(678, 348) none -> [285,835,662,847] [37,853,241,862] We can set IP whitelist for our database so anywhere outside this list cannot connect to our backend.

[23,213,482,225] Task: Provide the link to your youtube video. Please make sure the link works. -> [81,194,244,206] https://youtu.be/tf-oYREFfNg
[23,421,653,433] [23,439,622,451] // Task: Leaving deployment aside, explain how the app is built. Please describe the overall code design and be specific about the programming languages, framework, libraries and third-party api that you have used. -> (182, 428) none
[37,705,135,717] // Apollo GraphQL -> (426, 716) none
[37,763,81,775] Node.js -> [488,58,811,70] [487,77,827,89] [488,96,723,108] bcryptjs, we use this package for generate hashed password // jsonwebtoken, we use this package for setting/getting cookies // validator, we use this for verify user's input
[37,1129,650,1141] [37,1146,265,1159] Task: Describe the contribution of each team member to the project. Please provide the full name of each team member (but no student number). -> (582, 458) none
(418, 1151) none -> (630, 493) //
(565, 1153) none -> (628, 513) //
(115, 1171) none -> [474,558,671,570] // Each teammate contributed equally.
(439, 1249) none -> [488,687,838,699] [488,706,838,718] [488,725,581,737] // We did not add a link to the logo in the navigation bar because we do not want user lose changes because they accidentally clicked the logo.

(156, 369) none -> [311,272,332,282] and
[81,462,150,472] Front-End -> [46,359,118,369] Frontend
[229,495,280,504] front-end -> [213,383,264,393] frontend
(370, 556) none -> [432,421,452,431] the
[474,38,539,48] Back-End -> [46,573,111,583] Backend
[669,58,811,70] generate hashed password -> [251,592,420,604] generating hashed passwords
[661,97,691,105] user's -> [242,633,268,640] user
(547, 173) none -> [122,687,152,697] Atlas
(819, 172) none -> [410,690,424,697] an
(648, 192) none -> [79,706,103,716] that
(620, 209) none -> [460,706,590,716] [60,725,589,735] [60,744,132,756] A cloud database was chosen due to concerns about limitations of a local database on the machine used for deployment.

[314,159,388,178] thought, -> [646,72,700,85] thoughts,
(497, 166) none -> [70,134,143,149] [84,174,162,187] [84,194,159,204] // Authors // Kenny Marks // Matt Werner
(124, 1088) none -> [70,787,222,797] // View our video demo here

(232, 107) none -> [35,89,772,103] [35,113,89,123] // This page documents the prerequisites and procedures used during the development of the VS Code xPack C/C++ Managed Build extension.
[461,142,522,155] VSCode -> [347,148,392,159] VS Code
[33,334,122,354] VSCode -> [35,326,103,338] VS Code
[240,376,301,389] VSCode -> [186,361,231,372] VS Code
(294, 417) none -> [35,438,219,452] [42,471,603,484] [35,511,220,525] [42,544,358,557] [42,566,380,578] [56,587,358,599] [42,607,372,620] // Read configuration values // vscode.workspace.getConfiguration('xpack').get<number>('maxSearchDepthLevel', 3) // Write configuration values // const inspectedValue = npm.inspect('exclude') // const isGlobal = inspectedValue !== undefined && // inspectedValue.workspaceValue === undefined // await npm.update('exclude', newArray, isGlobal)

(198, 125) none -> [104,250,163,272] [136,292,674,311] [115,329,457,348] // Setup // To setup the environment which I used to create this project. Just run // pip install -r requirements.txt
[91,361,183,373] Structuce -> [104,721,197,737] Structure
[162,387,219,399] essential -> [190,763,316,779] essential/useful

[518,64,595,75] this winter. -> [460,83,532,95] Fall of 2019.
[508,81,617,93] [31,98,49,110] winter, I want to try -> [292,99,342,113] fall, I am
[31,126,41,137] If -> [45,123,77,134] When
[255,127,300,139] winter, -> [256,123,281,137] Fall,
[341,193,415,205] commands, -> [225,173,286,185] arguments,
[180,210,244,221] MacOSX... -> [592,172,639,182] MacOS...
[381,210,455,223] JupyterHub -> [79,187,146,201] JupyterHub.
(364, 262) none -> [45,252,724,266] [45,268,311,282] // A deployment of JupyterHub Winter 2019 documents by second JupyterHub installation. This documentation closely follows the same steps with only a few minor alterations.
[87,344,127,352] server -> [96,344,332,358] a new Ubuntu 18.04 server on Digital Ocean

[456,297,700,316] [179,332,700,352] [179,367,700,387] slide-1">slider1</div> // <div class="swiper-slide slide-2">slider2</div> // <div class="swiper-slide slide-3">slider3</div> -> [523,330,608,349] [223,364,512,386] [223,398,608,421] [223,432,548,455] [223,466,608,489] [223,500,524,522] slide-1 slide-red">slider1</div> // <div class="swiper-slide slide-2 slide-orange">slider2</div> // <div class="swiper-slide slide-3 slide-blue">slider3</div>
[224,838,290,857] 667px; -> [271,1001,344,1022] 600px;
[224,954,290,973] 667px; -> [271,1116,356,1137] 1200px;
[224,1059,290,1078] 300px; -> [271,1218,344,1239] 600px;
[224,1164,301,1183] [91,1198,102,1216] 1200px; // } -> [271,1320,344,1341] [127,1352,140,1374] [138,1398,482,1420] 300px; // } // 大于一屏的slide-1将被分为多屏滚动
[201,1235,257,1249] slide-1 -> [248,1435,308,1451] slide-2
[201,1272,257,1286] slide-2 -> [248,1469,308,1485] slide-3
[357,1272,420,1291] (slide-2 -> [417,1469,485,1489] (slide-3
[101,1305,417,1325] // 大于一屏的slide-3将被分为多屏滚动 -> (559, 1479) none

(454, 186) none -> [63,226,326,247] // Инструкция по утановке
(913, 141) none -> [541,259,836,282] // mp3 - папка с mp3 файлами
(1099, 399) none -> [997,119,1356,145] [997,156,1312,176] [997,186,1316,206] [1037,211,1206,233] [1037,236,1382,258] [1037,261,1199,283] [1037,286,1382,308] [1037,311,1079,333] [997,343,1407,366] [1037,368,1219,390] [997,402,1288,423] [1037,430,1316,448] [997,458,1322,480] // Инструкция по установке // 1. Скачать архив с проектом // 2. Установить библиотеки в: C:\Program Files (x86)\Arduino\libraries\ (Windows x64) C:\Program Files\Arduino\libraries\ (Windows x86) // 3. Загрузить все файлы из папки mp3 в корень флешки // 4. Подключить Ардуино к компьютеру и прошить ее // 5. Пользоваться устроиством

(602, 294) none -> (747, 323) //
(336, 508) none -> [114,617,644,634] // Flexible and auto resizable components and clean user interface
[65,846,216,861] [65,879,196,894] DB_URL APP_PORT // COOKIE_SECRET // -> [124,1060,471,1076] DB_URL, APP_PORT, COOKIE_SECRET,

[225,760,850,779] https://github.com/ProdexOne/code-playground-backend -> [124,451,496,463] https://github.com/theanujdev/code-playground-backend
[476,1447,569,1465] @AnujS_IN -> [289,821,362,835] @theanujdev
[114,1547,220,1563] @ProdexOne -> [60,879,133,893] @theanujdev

▬▬▬

§ Exercise requirements
With every word kept as it is, set down the entries again.

§ Output
(678, 348) none -> [285,835,662,847] [37,853,241,862] We can set IP whitelist for our database so anywhere outside this list cannot connect to our backend.

[23,213,482,225] Task: Provide the link to your youtube video. Please make sure the link works. -> [81,194,244,206] https://youtu.be/tf-oYREFfNg
[23,421,653,433] [23,439,622,451] // Task: Leaving deployment aside, explain how the app is built. Please describe the overall code design and be specific about the programming languages, framework, libraries and third-party api that you have used. -> (182, 428) none
[37,705,135,717] // Apollo GraphQL -> (426, 716) none
[37,763,81,775] Node.js -> [488,58,811,70] [487,77,827,89] [488,96,723,108] bcryptjs, we use this package for generate hashed password // jsonwebtoken, we use this package for setting/getting cookies // validator, we use this for verify user's input
[37,1129,650,1141] [37,1146,265,1159] Task: Describe the contribution of each team member to the project. Please provide the full name of each team member (but no student number). -> (582, 458) none
(418, 1151) none -> (630, 493) //
(565, 1153) none -> (628, 513) //
(115, 1171) none -> [474,558,671,570] // Each teammate contributed equally.
(439, 1249) none -> [488,687,838,699] [488,706,838,718] [488,725,581,737] // We did not add a link to the logo in the navigation bar because we do not want user lose changes because they accidentally clicked the logo.

(156, 369) none -> [311,272,332,282] and
[81,462,150,472] Front-End -> [46,359,118,369] Frontend
[229,495,280,504] front-end -> [213,383,264,393] frontend
(370, 556) none -> [432,421,452,431] the
[474,38,539,48] Back-End -> [46,573,111,583] Backend
[669,58,811,70] generate hashed password -> [251,592,420,604] generating hashed passwords
[661,97,691,105] user's -> [242,633,268,640] user
(547, 173) none -> [122,687,152,697] Atlas
(819, 172) none -> [410,690,424,697] an
(648, 192) none -> [79,706,103,716] that
(620, 209) none -> [460,706,590,716] [60,725,589,735] [60,744,132,756] A cloud database was chosen due to concerns about limitations of a local database on the machine used for deployment.

[314,159,388,178] thought, -> [646,72,700,85] thoughts,
(497, 166) none -> [70,134,143,149] [84,174,162,187] [84,194,159,204] // Authors // Kenny Marks // Matt Werner
(124, 1088) none -> [70,787,222,797] // View our video demo here

(232, 107) none -> [35,89,772,103] [35,113,89,123] // This page documents the prerequisites and procedures used during the development of the VS Code xPack C/C++ Managed Build extension.
[461,142,522,155] VSCode -> [347,148,392,159] VS Code
[33,334,122,354] VSCode -> [35,326,103,338] VS Code
[240,376,301,389] VSCode -> [186,361,231,372] VS Code
(294, 417) none -> [35,438,219,452] [42,471,603,484] [35,511,220,525] [42,544,358,557] [42,566,380,578] [56,587,358,599] [42,607,372,620] // Read configuration values // vscode.workspace.getConfiguration('xpack').get<number>('maxSearchDepthLevel', 3) // Write configuration values // const inspectedValue = npm.inspect('exclude') // const isGlobal = inspectedValue !== undefined && // inspectedValue.workspaceValue === undefined // await npm.update('exclude', newArray, isGlobal)

(198, 125) none -> [104,250,163,272] [136,292,674,311] [115,329,457,348] // Setup // To setup the environment which I used to create this project. Just run // pip install -r requirements.txt
[91,361,183,373] Structuce -> [104,721,197,737] Structure
[162,387,219,399] essential -> [190,763,316,779] essential/useful

[518,64,595,75] this winter. -> [460,83,532,95] Fall of 2019.
[508,81,617,93] [31,98,49,110] winter, I want to try -> [292,99,342,113] fall, I am
[31,126,41,137] If -> [45,123,77,134] When
[255,127,300,139] winter, -> [256,123,281,137] Fall,
[341,193,415,205] commands, -> [225,173,286,185] arguments,
[180,210,244,221] MacOSX... -> [592,172,639,182] MacOS...
[381,210,455,223] JupyterHub -> [79,187,146,201] JupyterHub.
(364, 262) none -> [45,252,724,266] [45,268,311,282] // A deployment of JupyterHub Winter 2019 documents by second JupyterHub installation. This documentation closely follows the same steps with only a few minor alterations.
[87,344,127,352] server -> [96,344,332,358] a new Ubuntu 18.04 server on Digital Ocean

[456,297,700,316] [179,332,700,352] [179,367,700,387] slide-1">slider1</div> // <div class="swiper-slide slide-2">slider2</div> // <div class="swiper-slide slide-3">slider3</div> -> [523,330,608,349] [223,364,512,386] [223,398,608,421] [223,432,548,455] [223,466,608,489] [223,500,524,522] slide-1 slide-red">slider1</div> // <div class="swiper-slide slide-2 slide-orange">slider2</div> // <div class="swiper-slide slide-3 slide-blue">slider3</div>
[224,838,290,857] 667px; -> [271,1001,344,1022] 600px;
[224,954,290,973] 667px; -> [271,1116,356,1137] 1200px;
[224,1059,290,1078] 300px; -> [271,1218,344,1239] 600px;
[224,1164,301,1183] [91,1198,102,1216] 1200px; // } -> [271,1320,344,1341] [127,1352,140,1374] [138,1398,482,1420] 300px; // } // 大于一屏的slide-1将被分为多屏滚动
[201,1235,257,1249] slide-1 -> [248,1435,308,1451] slide-2
[201,1272,257,1286] slide-2 -> [248,1469,308,1485] slide-3
[357,1272,420,1291] (slide-2 -> [417,1469,485,1489] (slide-3
[101,1305,417,1325] // 大于一屏的slide-3将被分为多屏滚动 -> (559, 1479) none

(454, 186) none -> [63,226,326,247] // Инструкция по утановке
(913, 141) none -> [541,259,836,282] // mp3 - папка с mp3 файлами
(1099, 399) none -> [997,119,1356,145] [997,156,1312,176] [997,186,1316,206] [1037,211,1206,233] [1037,236,1382,258] [1037,261,1199,283] [1037,286,1382,308] [1037,311,1079,333] [997,343,1407,366] [1037,368,1219,390] [997,402,1288,423] [1037,430,1316,448] [997,458,1322,480] // Инструкция по установке // 1. Скачать архив с проектом // 2. Установить библиотеки в: C:\Program Files (x86)\Arduino\libraries\ (Windows x64) C:\Program Files\Arduino\libraries\ (Windows x86) // 3. Загрузить все файлы из папки mp3 в корень флешки // 4. Подключить Ардуино к компьютеру и прошить ее // 5. Пользоваться устроиством

(602, 294) none -> (747, 323) //
(336, 508) none -> [114,617,644,634] // Flexible and auto resizable components and clean user interface
[65,846,216,861] [65,879,196,894] DB_URL APP_PORT // COOKIE_SECRET // -> [124,1060,471,1076] DB_URL, APP_PORT, COOKIE_SECRET,

[225,760,850,779] https://github.com/ProdexOne/code-playground-backend -> [124,451,496,463] https://github.com/theanujdev/code-playground-backend
[476,1447,569,1465] @AnujS_IN -> [289,821,362,835] @theanujdev
[114,1547,220,1563] @ProdexOne -> [60,879,133,893] @theanujdev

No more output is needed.